- _Work item_: Where the records below begin, start copying, and stop after the line that contains "[89,394,202,406] Number_of_cycles ->"; reproduce every line exactly but omit pictures.

- _Listed records_:
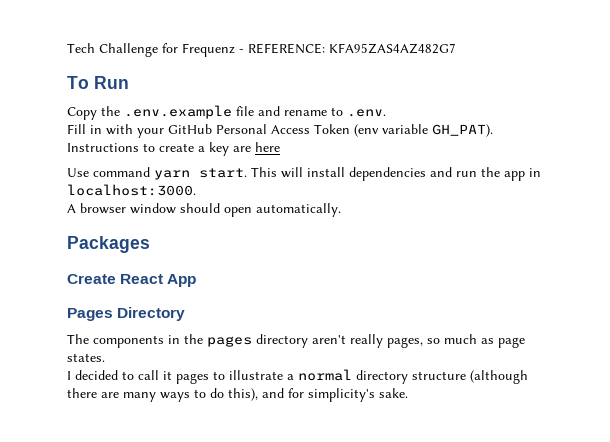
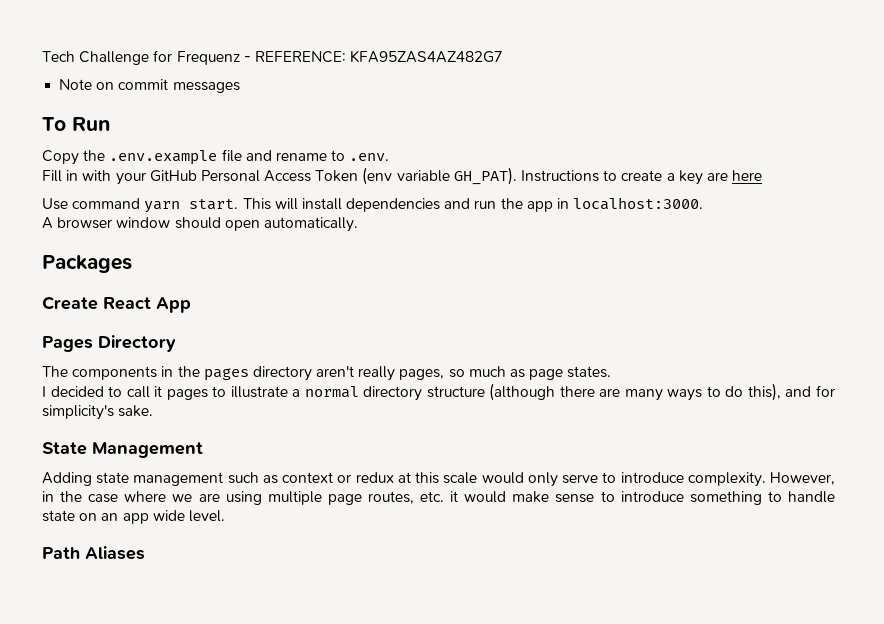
(456, 48) none -> [59,79,240,93] // Note on commit messages
(408, 393) none -> [42,442,203,458] [42,472,836,487] [42,491,835,505] [42,510,225,524] [42,546,145,560] // State Management // Adding state management such as context or redux at this scale would only serve to introduce complexity. However, in the case where we are using multiple page routes, etc. it would make sense to introduce something to handle state on an app wide level. // Path Aliases

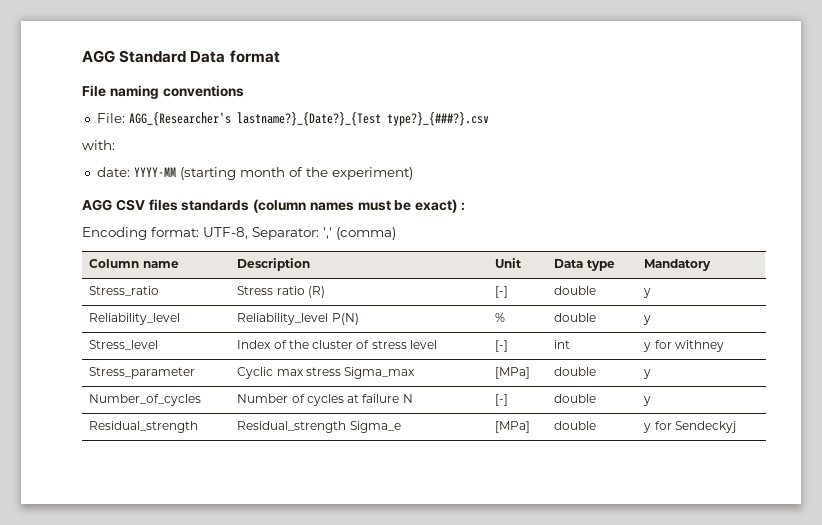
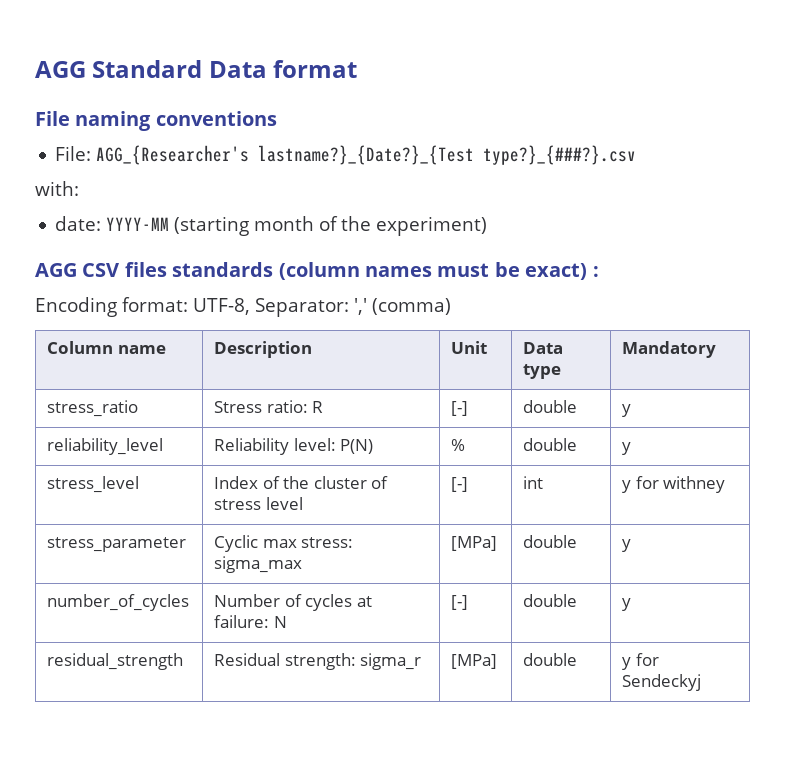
[89,286,160,296] Stress_ratio -> [47,400,139,417] stress_ratio
[276,286,325,298] [495,286,509,298] [554,286,597,295] [643,288,652,298] [89,313,181,325] [237,313,329,325] ratio (R) | [-] | double | y // Reliability_level | Reliability_level -> [266,400,324,413] [451,401,469,416] [523,400,578,413] [622,404,632,417] [47,438,164,455] [214,438,336,455] ratio: R | [-] | double | y // reliability_level | Reliability level:
[89,340,159,350] Stress_level -> [47,476,140,493] stress_level
[89,367,196,379] Stress_parameter -> [47,537,187,552] stress_parameter
[305,367,416,379] stress Sigma_max -> [301,537,354,548] [214,556,303,573] stress: sigma_max
[89,394,202,406] Number_of_cycles -> [47,594,190,611] number_of_cycles
[362,394,400,403] failure -> [214,615,270,628] failure:
[89,421,199,433] [237,421,401,433] Residual_strength | Residual_strength Sigma_e -> [47,653,184,670] [214,653,422,670] residual_strength | Residual strength: sigma_r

- _Answer to this exercise_:
(456, 48) none -> [59,79,240,93] // Note on commit messages
(408, 393) none -> [42,442,203,458] [42,472,836,487] [42,491,835,505] [42,510,225,524] [42,546,145,560] // State Management // Adding state management such as context or redux at this scale would only serve to introduce complexity. However, in the case where we are using multiple page routes, etc. it would make sense to introduce something to handle state on an app wide level. // Path Aliases

[89,286,160,296] Stress_ratio -> [47,400,139,417] stress_ratio
[276,286,325,298] [495,286,509,298] [554,286,597,295] [643,288,652,298] [89,313,181,325] [237,313,329,325] ratio (R) | [-] | double | y // Reliability_level | Reliability_level -> [266,400,324,413] [451,401,469,416] [523,400,578,413] [622,404,632,417] [47,438,164,455] [214,438,336,455] ratio: R | [-] | double | y // reliability_level | Reliability level:
[89,340,159,350] Stress_level -> [47,476,140,493] stress_level
[89,367,196,379] Stress_parameter -> [47,537,187,552] stress_parameter
[305,367,416,379] stress Sigma_max -> [301,537,354,548] [214,556,303,573] stress: sigma_max
[89,394,202,406] Number_of_cycles -> [47,594,190,611] number_of_cycles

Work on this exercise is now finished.